CLI (v2) sweep job YAML schema

The source JSON schema can be found at https://azuremlschemas.azureedge.net/latest/sweepJob.schema.json.

Important

This feature is currently in public preview. This preview version is provided without a service-level agreement, and it's not recommended for production workloads. Certain features might not be supported or might have constrained capabilities. For more information, see Supplemental Terms of Use for Microsoft Azure Previews.

YAML syntax

Key Type Description Allowed values Default value
$schema string The YAML schema. If you use the Azure Machine Learning VS Code extension to author the YAML file, including $schema at the top of your file enables you to invoke schema and resource completions.
type const Required. The type of job. sweep sweep
name string Name of the job. Must be unique across all jobs in the workspace. If omitted, Azure ML will autogenerate a GUID for the name.
display_name string Display name of the job in the studio UI. Can be non-unique within the workspace. If omitted, Azure ML will autogenerate a human-readable adjective-noun identifier for the display name.
experiment_name string Experiment name to organize the job under. Each job's run record will be organized under the corresponding experiment in the studio's "Experiments" tab. If omitted, Azure ML will default it to the name of the working directory where the job was created.
description string Description of the job.
tags object Dictionary of tags for the job.
sampling_algorithm string Required. The hyperparameter sampling algorithm to use over the search_space. random, grid, bayesian
search_space object Required. Dictionary of the hyperparameter search space. The key is the name of the hyperparameter and the value is the parameter expression.

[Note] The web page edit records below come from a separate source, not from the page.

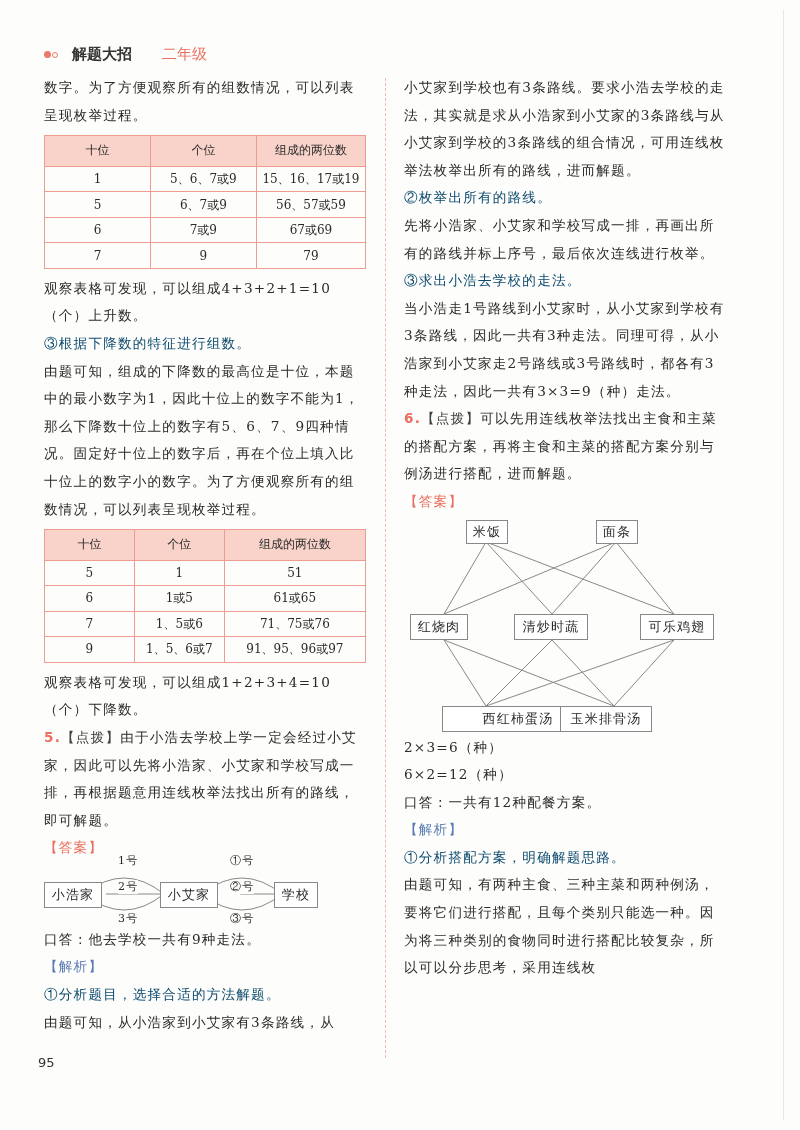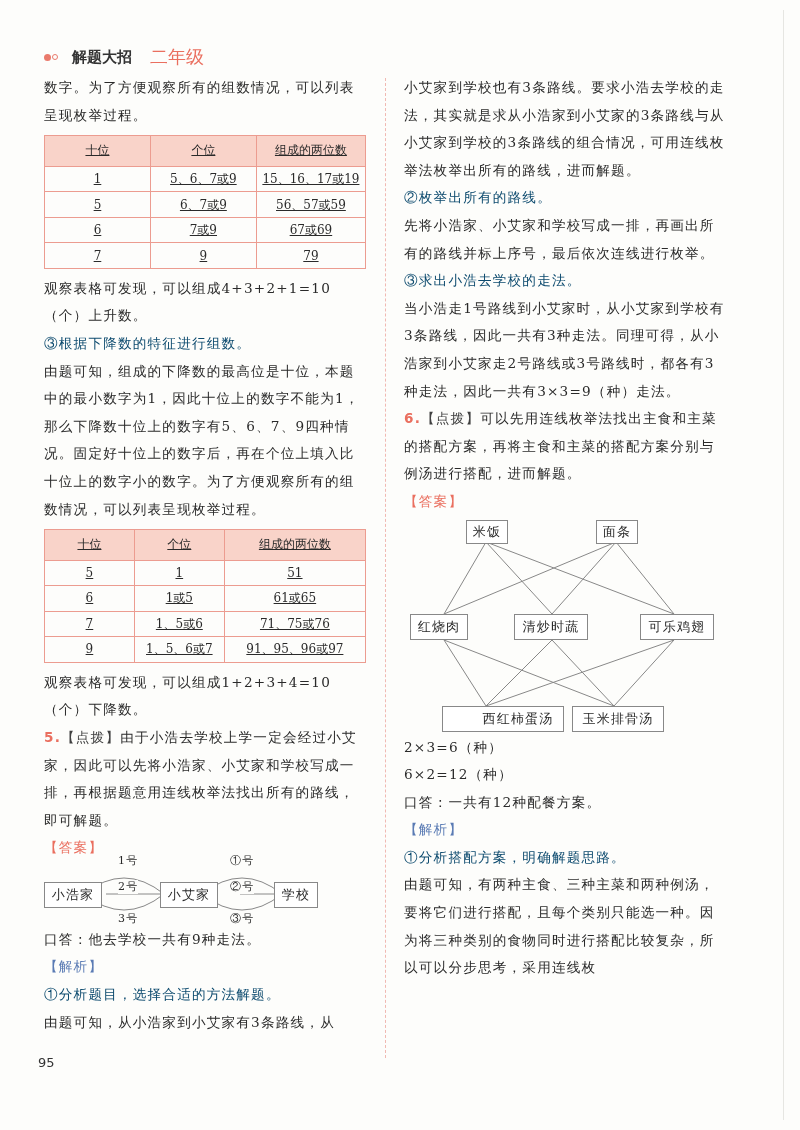--- a/index.html
+++ b/index.html
@@ -11,7 +11,7 @@
   .dot-fill{width:7px;height:7px;border-radius:50%;background:#ea7a6c;}
   .dot-ring{width:6px;height:6px;border-radius:50%;border:1.5px solid #ea7a6c;box-sizing:border-box;}
   .brand{font-family:"DejaVu Sans","Liberation Sans",sans-serif;font-weight:bold;font-size:15px;color:#333;}
-  .grade{font-family:"DejaVu Sans","Liberation Sans",sans-serif;font-size:18px;color:#ea6f5f;margin-left:4px;}
+  .grade{font-family:"DejaVu Sans","Liberation Sans",sans-serif;font-size:15px;color:#ea6f5f;margin-left:16px;}
   .col{position:absolute;top:74px;width:324px;font-size:13.6px;line-height:27.6px;letter-spacing:1.2px;}
   .col-left{left:44px;}
   .col-right{left:404px;}

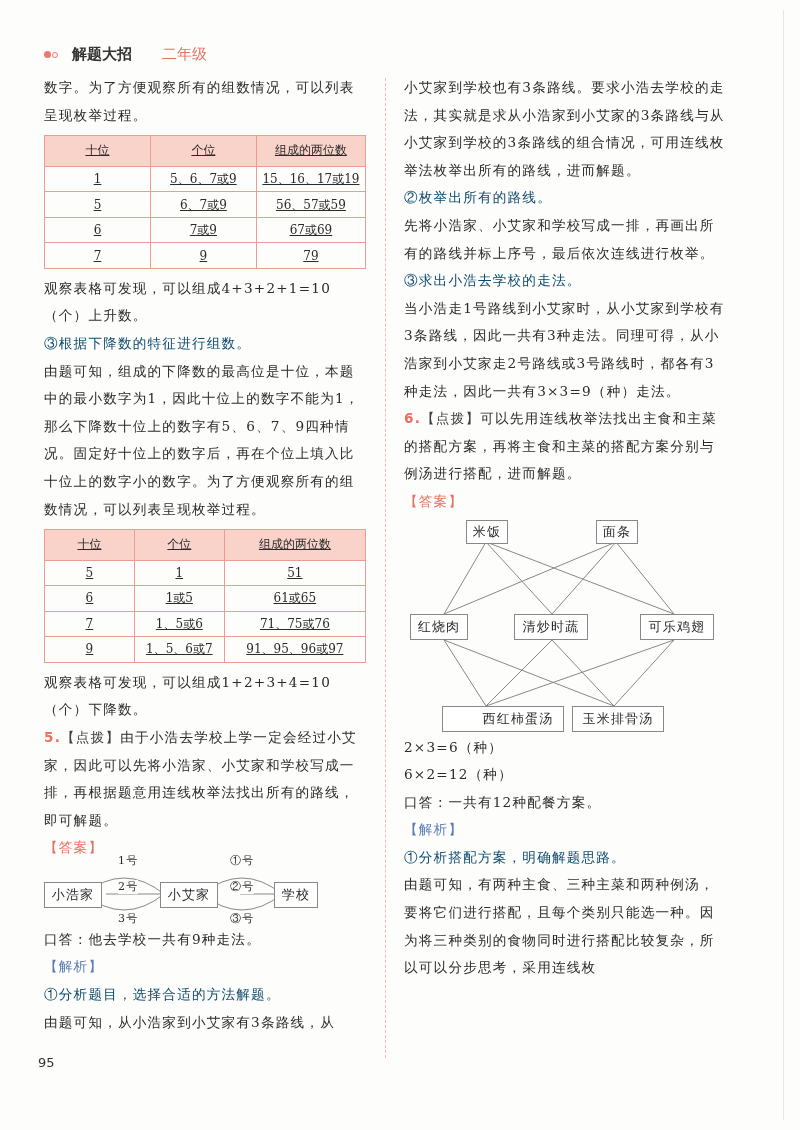--- a/index.html
+++ b/index.html
@@ -22,7 +22,7 @@
   .green{color:#404040;font-family:"DejaVu Sans","Liberation Sans",sans-serif;}
   .ans{color:#ea6f5f;font-family:"DejaVu Sans","Liberation Sans",sans-serif;}
   .num{color:#ea6f5f;font-weight:bold;font-family:"DejaVu Sans","Liberation Sans",sans-serif;}
-  table{border-collapse:collapse;width:322px;margin:6px 0 6px 0;font-size:12px;letter-spacing:0;text-decoration:underline;}
+  table{border-collapse:collapse;width:322px;margin:6px 0 6px 0;font-size:12px;letter-spacing:0;}
   th{background:#f9d3c9;font-weight:normal;height:24px;border:1px solid #ec9c90;}
   td{height:22.5px;text-align:center;border:1px solid #ec9c90;line-height:20px;}
   .diagram{position:relative;}

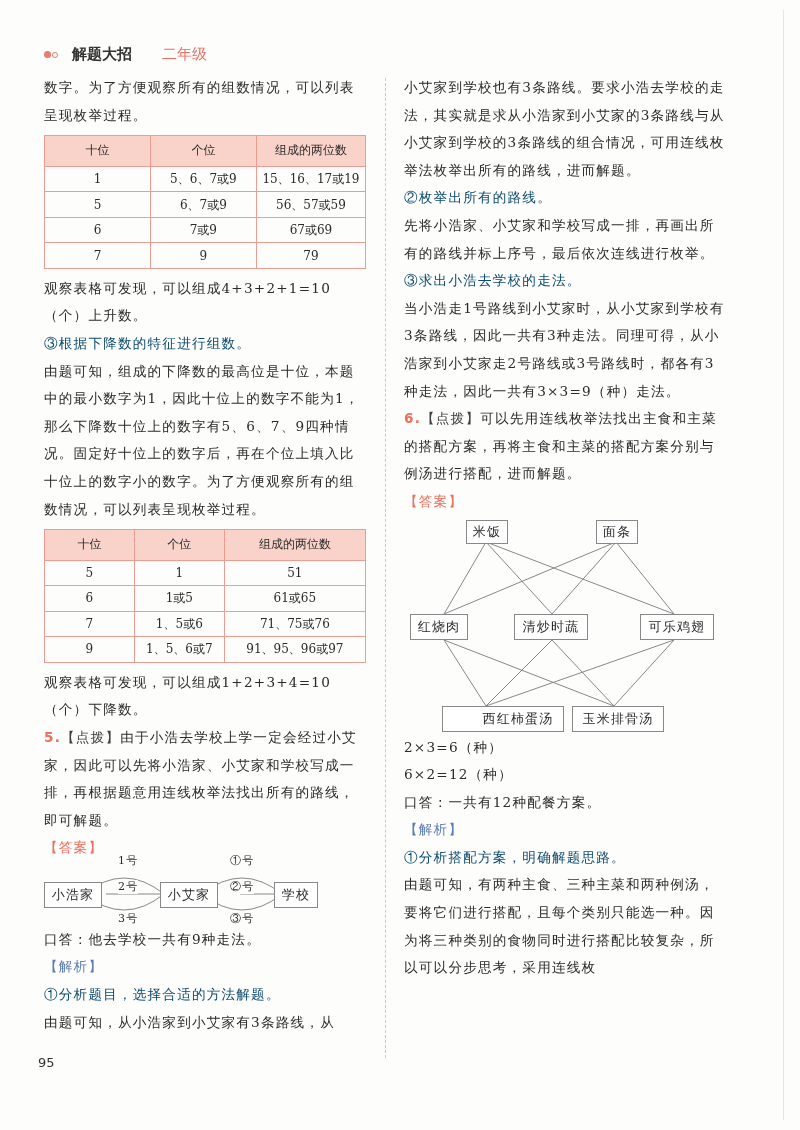--- a/index.html
+++ b/index.html
@@ -172,7 +172,7 @@
     <div style="position:absolute;left:110px;top:98px;width:72px;height:24px;border:1px solid #888;background:#fff;text-align:center;line-height:24px;font-size:13px;">清炒时蔬</div>
     <div style="position:absolute;left:236px;top:98px;width:72px;height:24px;border:1px solid #888;background:#fff;text-align:center;line-height:24px;font-size:13px;">可乐鸡翅</div>
     <div style="position:absolute;left:38px;top:190px;width:90px;height:24px;border:1px solid #888;background:#fff;text-align:center;line-height:24px;font-size:13px;padding-left:30px;">西红柿蛋汤</div>
-    <div style="position:absolute;left:168px;top:190px;width:90px;height:24px;border:1px solid #888;background:#fff;text-align:center;line-height:24px;font-size:13px;">玉米排骨汤</div>
+    <div style="position:absolute;left:156px;top:190px;width:90px;height:24px;border:1px solid #888;background:#fff;text-align:center;line-height:24px;font-size:13px;">玉米排骨汤</div>
   </div>
   <p>2×3=6（种）</p>
   <p>6×2=12（种）</p>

Hyperparameters can be referenced in the trial.command using the ${{ search_space.<hyperparameter> }} expression.
search_space.<hyperparameter> object See Parameter expressions for the set of possible expressions to use.
objective.primary_metric string Required. The name of the primary metric reported by each trial job. The metric must be logged in the user's training script using mlflow.log_metric() with the same corresponding metric name.
objective.goal string Required. The optimization goal of the objective.primary_metric. maximize, minimize
early_termination object The early termination policy to use. A trial job is canceled when the criteria of the specified policy are met. If omitted, no early termination policy will be applied. One of BanditPolicy, MedianStoppingPolicy,or TruncationSelectionPolicy.
limits object Limits for the sweep job. See Attributes of the limits key.
compute string Required. Name of the compute target to execute the job on, using the azureml:<compute_name> syntax.
trial object Required. The job template for each trial. Each trial job will be provided with a different combination of hyperparameter values that the system samples from the search_space. See Attributes of the trial key.
inputs object Dictionary of inputs to the job. The key is a name for the input within the context of the job and the value is the input value.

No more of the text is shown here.